=== Begin Enclosure ===
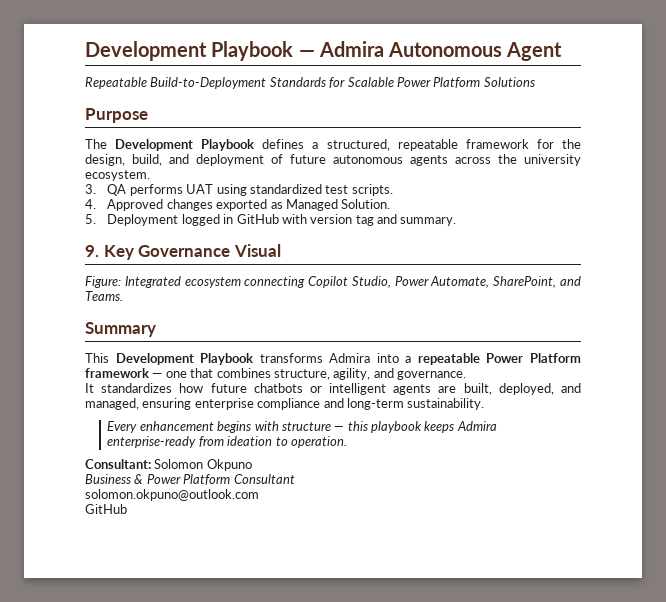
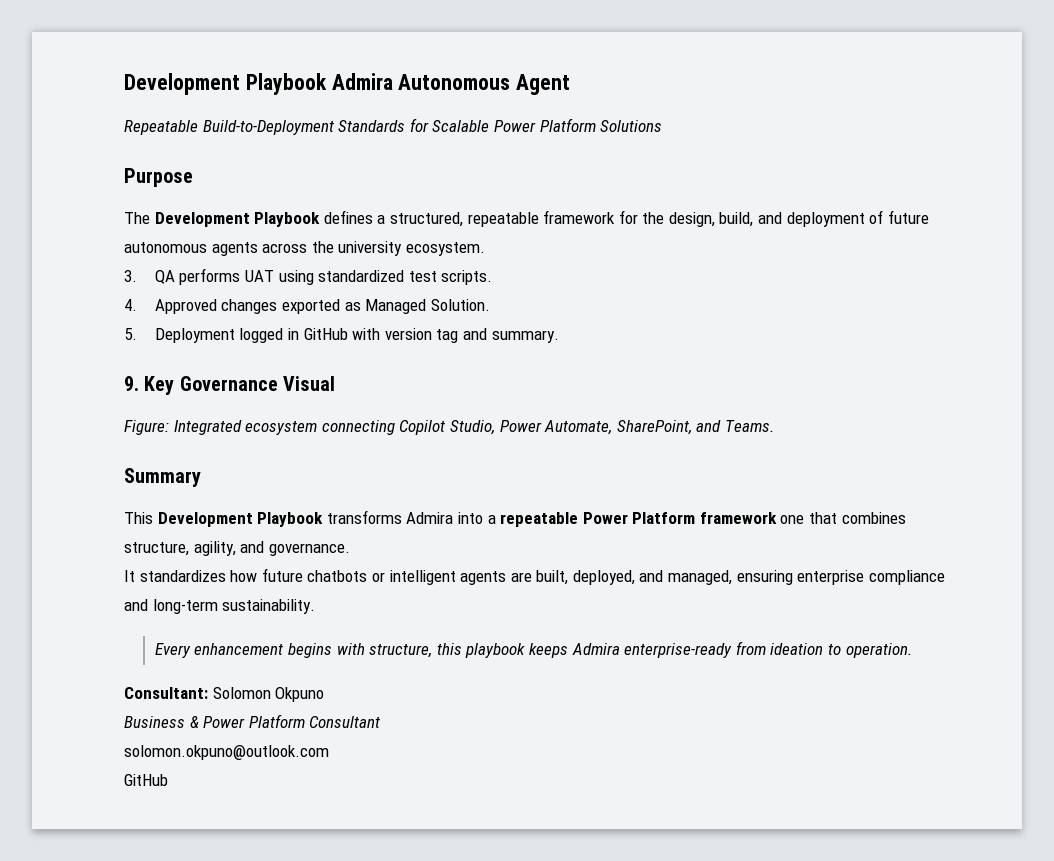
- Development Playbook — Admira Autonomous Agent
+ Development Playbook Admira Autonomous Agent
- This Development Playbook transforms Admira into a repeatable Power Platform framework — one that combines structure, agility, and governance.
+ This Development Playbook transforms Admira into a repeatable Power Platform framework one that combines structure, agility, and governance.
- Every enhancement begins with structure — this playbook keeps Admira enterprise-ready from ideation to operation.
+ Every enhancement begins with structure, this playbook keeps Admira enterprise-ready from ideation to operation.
=== End Enclosure ===
▶ _EXERCISE_: Take the line above containing "Playbook Admira Autonomous Agent", the line containing "framework one that combines structure, agility, and governance.", and all lines in between, and copy them exactly without anything else.

▶ _WRITTEN SOLUTION_:
+ Development Playbook Admira Autonomous Agent
- This Development Playbook transforms Admira into a repeatable Power Platform framework — one that combines structure, agility, and governance.
+ This Development Playbook transforms Admira into a repeatable Power Platform framework one that combines structure, agility, and governance.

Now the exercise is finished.